Anyway rant over, lets take a look at the importance of fabric.
CHOOSE THE BEST FABRICS YOU CAN AFFORD
The general rule of thumb about fabric is to choose the best you can afford. There are a couple of reasons for this, but first, lets answer the burning question, which fabrics are the more expensive ones?
The more expensive fabrics are fabrics made from natural fibres. It makes sense; they’re more expensive because they have to be grown rather than manufactured, hence limited supply.
Natural fibres are wool, cotton, linen, silk, cashmere, camel hair or any other fabric that comes from natural sources. The fibres are then woven or knit together, often with other fibres some natural, some not, to create fabric.
BENEFITS OF NATURAL FABRICS
- Natural fabrics, or natural based fabrics just plain wear better and last longer because the actual fibres themselves are stronger than manufactured fibres. That also means they tend ‘hang’ better on our frames.
- They’re warmer, and conversely cooler than manufactured fabrics.
- Richer fabrics tend to be cut better than cheaper ones. It makes sense. If you’re a clothing manufacturer and you’re just spent a bomb on buying some very pricey wool gabardine you’re not going to then cut it into crappy little tops that you flog off down the local markets. You’re going to try and recoup your money by manufacturing a better garment.

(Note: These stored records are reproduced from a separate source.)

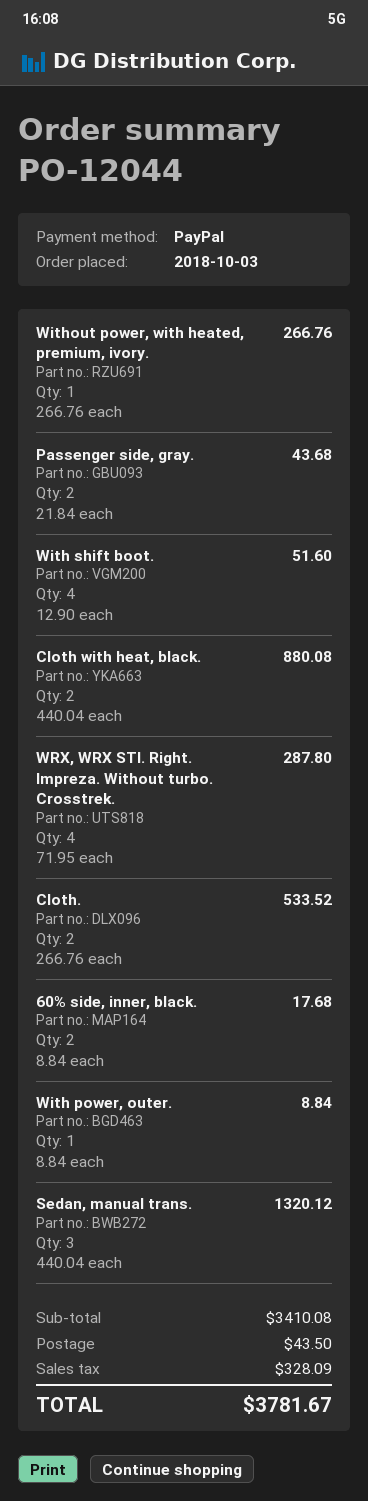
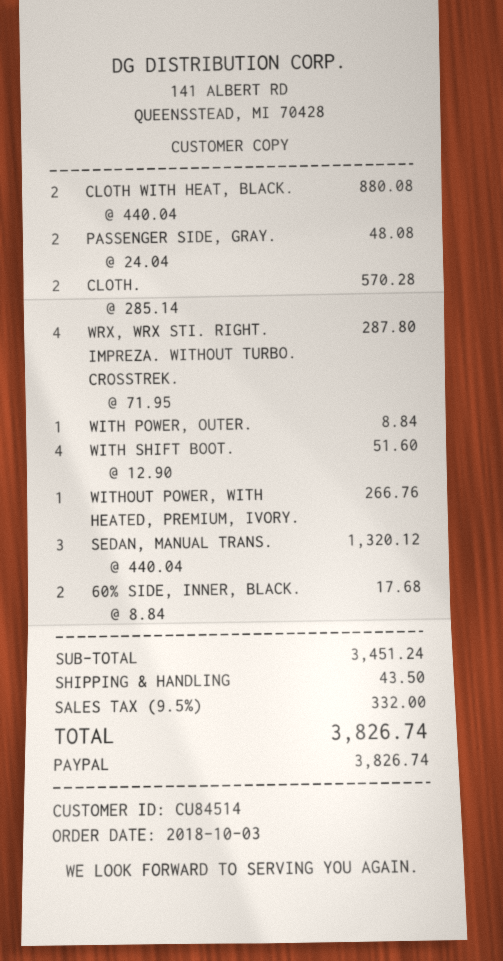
Passenger side, gray.: 2 x 21.84 = 43.68 -> 2 x 24.04 = 48.08
Cloth.: 2 x 266.76 = 533.52 -> 2 x 285.14 = 570.28
subtotal: 3410.08 -> 3451.24
tax: 328.09 -> 332.00
total: 3781.67 -> 3826.74

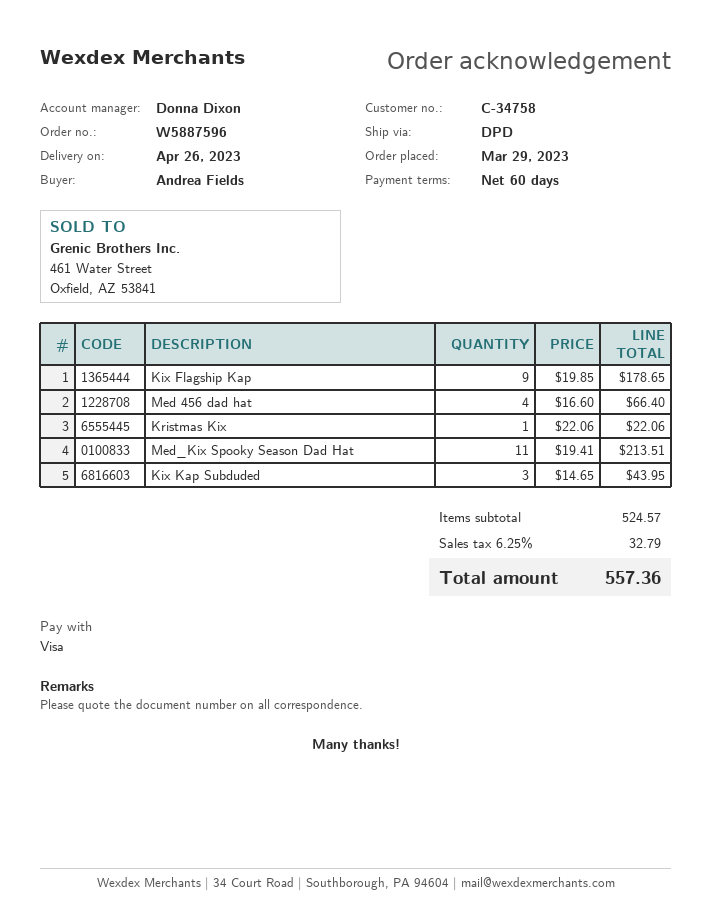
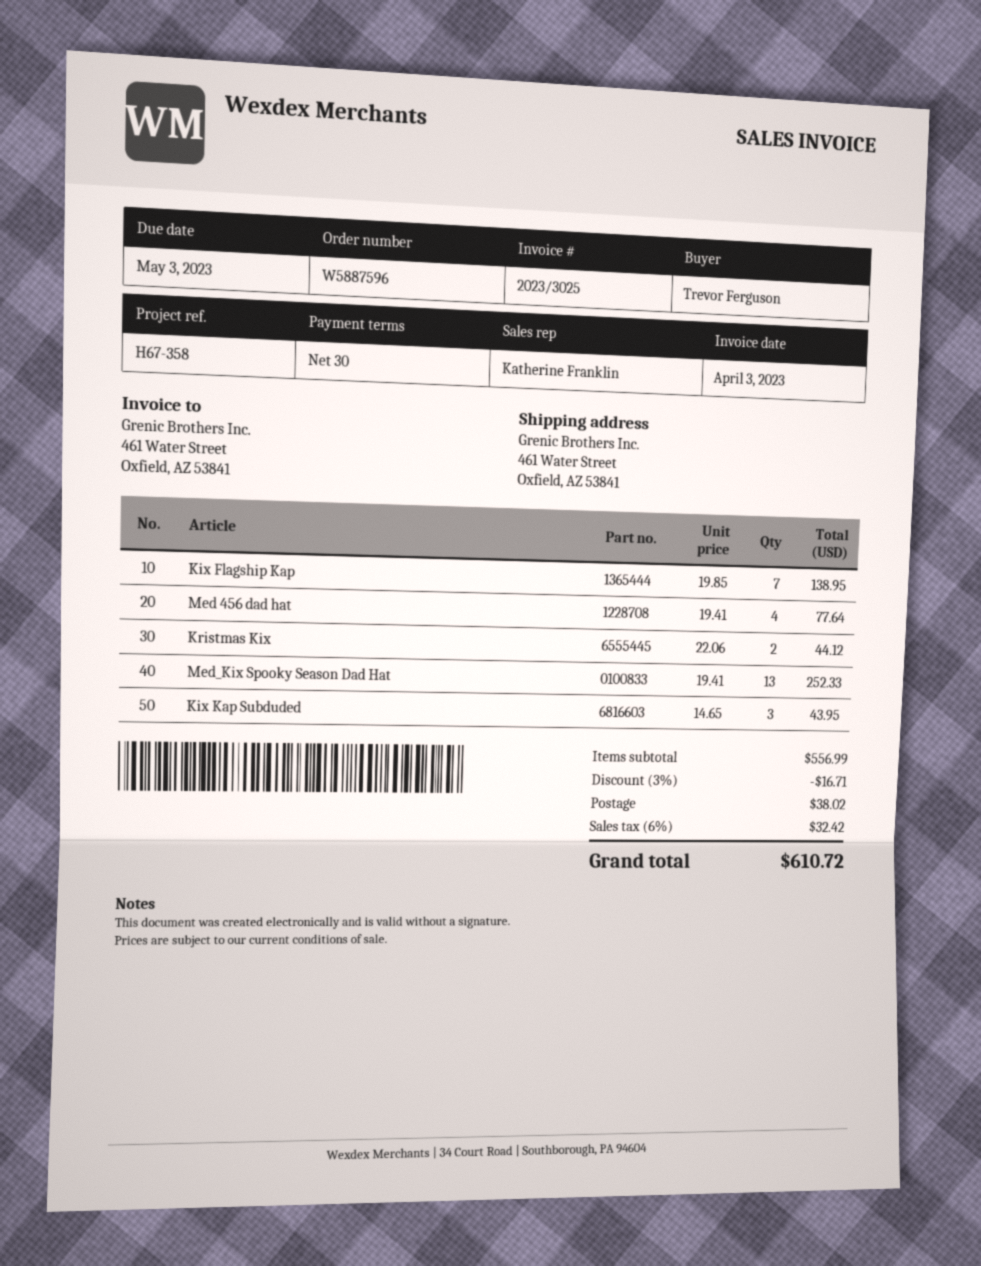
payment terms: 60 days -> 30 days
ordered by: Andrea Fields -> Trevor Ferguson
sales rep: Donna Dixon -> Katherine Franklin
Kix Flagship Kap: 9 x 19.85 = 178.65 -> 7 x 19.85 = 138.95
Med 456 dad hat: 4 x 16.60 = 66.40 -> 4 x 19.41 = 77.64
Kristmas Kix: 1 x 22.06 = 22.06 -> 2 x 22.06 = 44.12
Med_Kix Spooky Season Dad Hat: 11 x 19.41 = 213.51 -> 13 x 19.41 = 252.33
subtotal: 524.57 -> 556.99
discount: none -> 3% = 16.71
shipping: none -> 38.02
tax: 6.25% = 32.79 -> 6% = 32.42
total: 557.36 -> 610.72

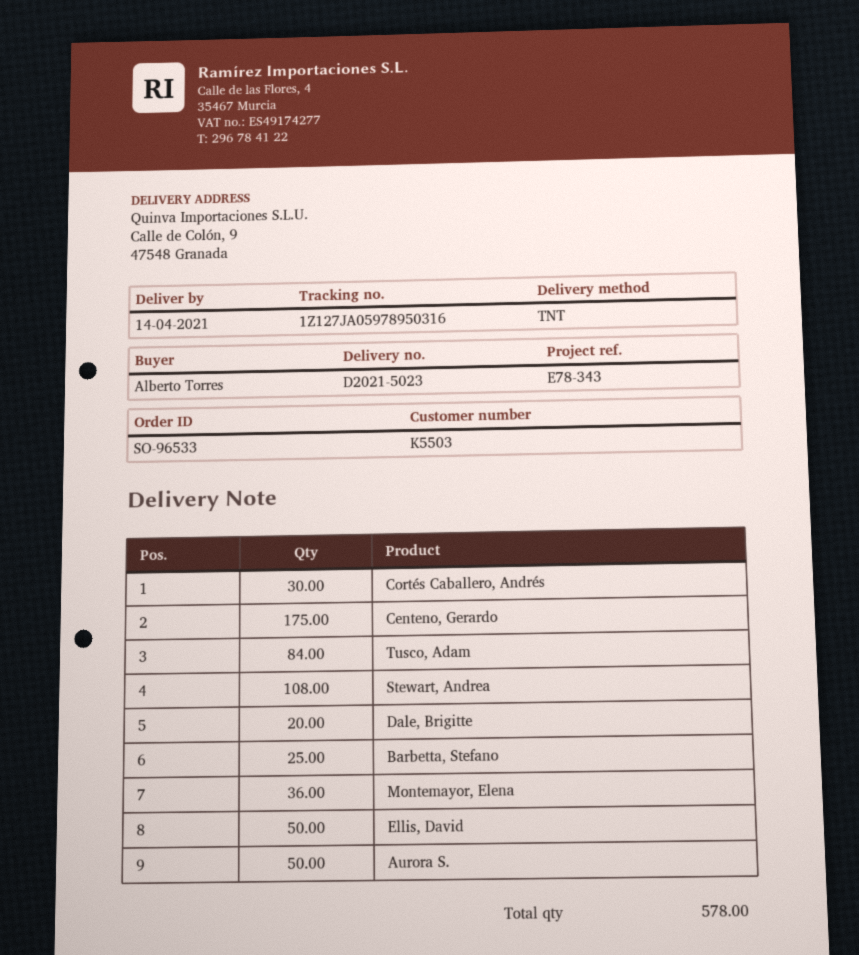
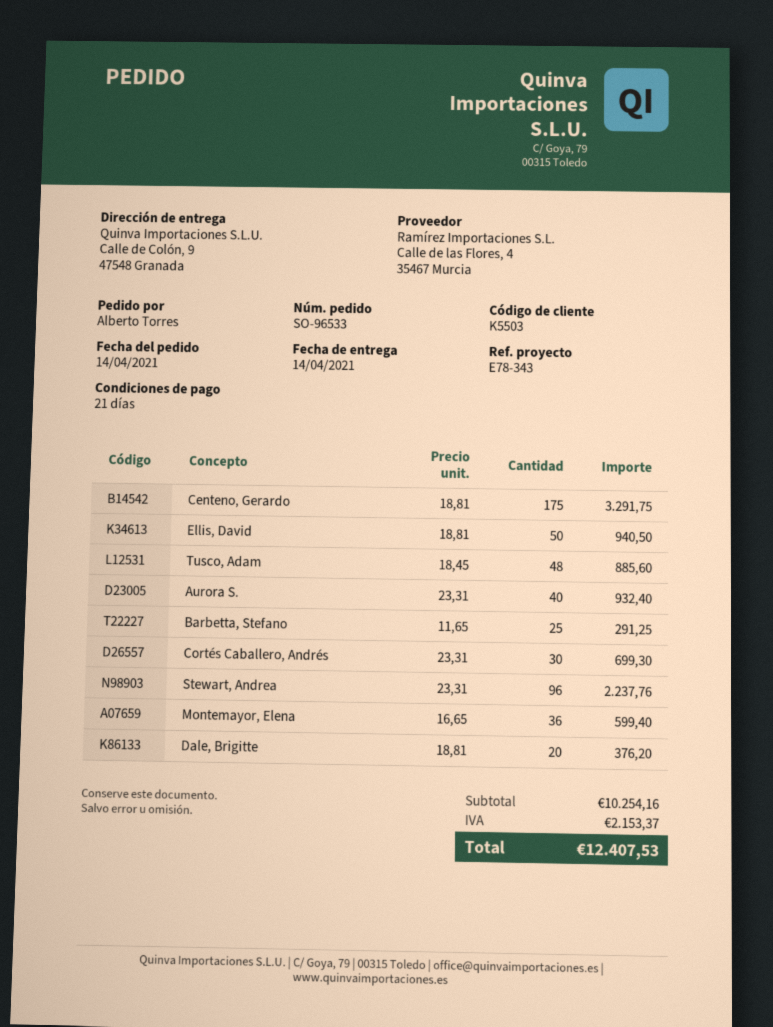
Tusco, Adam: 84 -> 48
Stewart, Andrea: 108 -> 96
Aurora S.: 50 -> 40

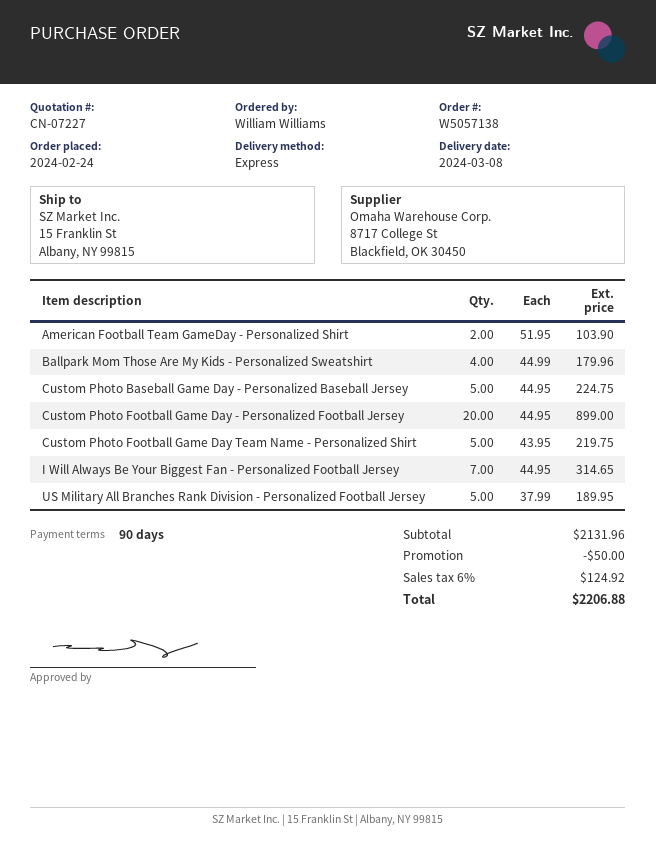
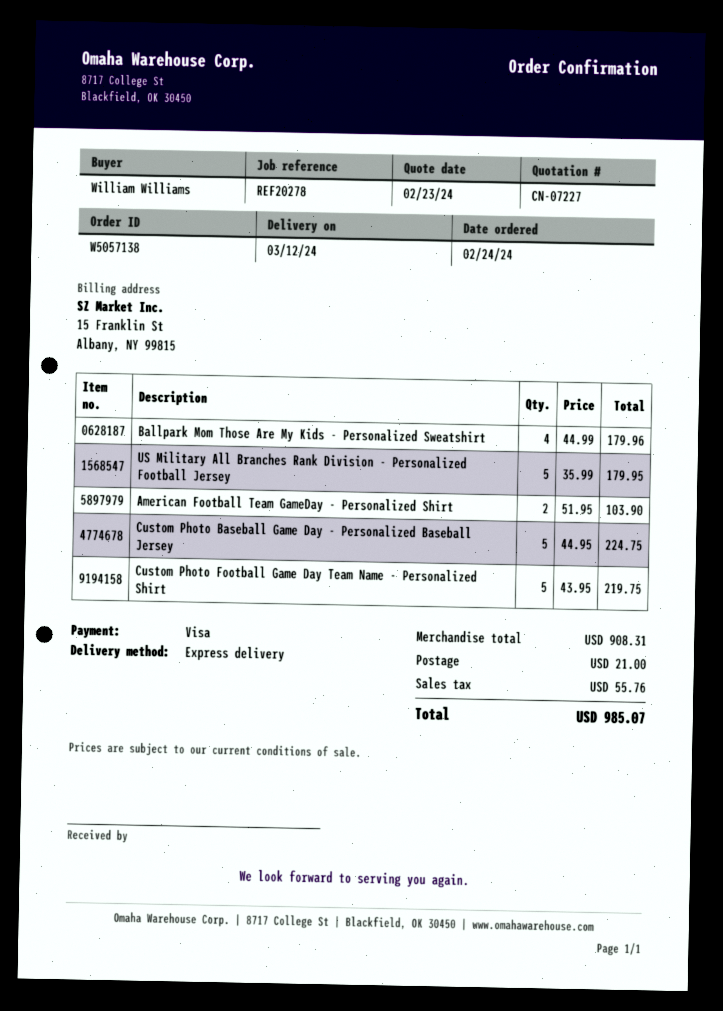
delivery date: 2024-03-08 -> 2024-03-12
Custom Photo Football Game Day - Personalized Football Jersey: 20 x 44.95 = 899.00 -> none
I Will Always Be Your Biggest Fan - Personalized Football Jersey: 7 x 44.95 = 314.65 -> none
US Military All Branches Rank Division - Personalized Football Jersey: 5 x 37.99 = 189.95 -> 5 x 35.99 = 179.95
subtotal: 2131.96 -> 908.31
discount: 50.00 -> none
shipping: none -> 21.00
tax: 124.92 -> 55.76
total: 2206.88 -> 985.07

The best fabrics to look for are: wool crepe, wool micro fibre blends, cotton or wool gabardine, cotton blended with silk, flat knits, two ply silks and some synthetics.
Rayon is a good choice as it’s manufactured from bark. Viscose is better than acrylic and acrylic is better than polyester. Which is not to say don’t buy polyester, just look for blends and see if there’s a better option.
Cotton is always a difficult choice because it’s cheap. Some cottons are better than other and your best bet is to go by touch. A touch of spandex mixed with cotton is great, but try not to go for more than 5% otherwise its getting into the realm of swimwear.
So there you have it. In your quest for style pay attention to the fabric of the clothes you’re wearing. It doesn’t mean eliminate all but the most costly fabrics from your wardrobe just pay a little more for those foundation items, like a fantastic pair of pants in a wool crepe or wool micro fibre blend.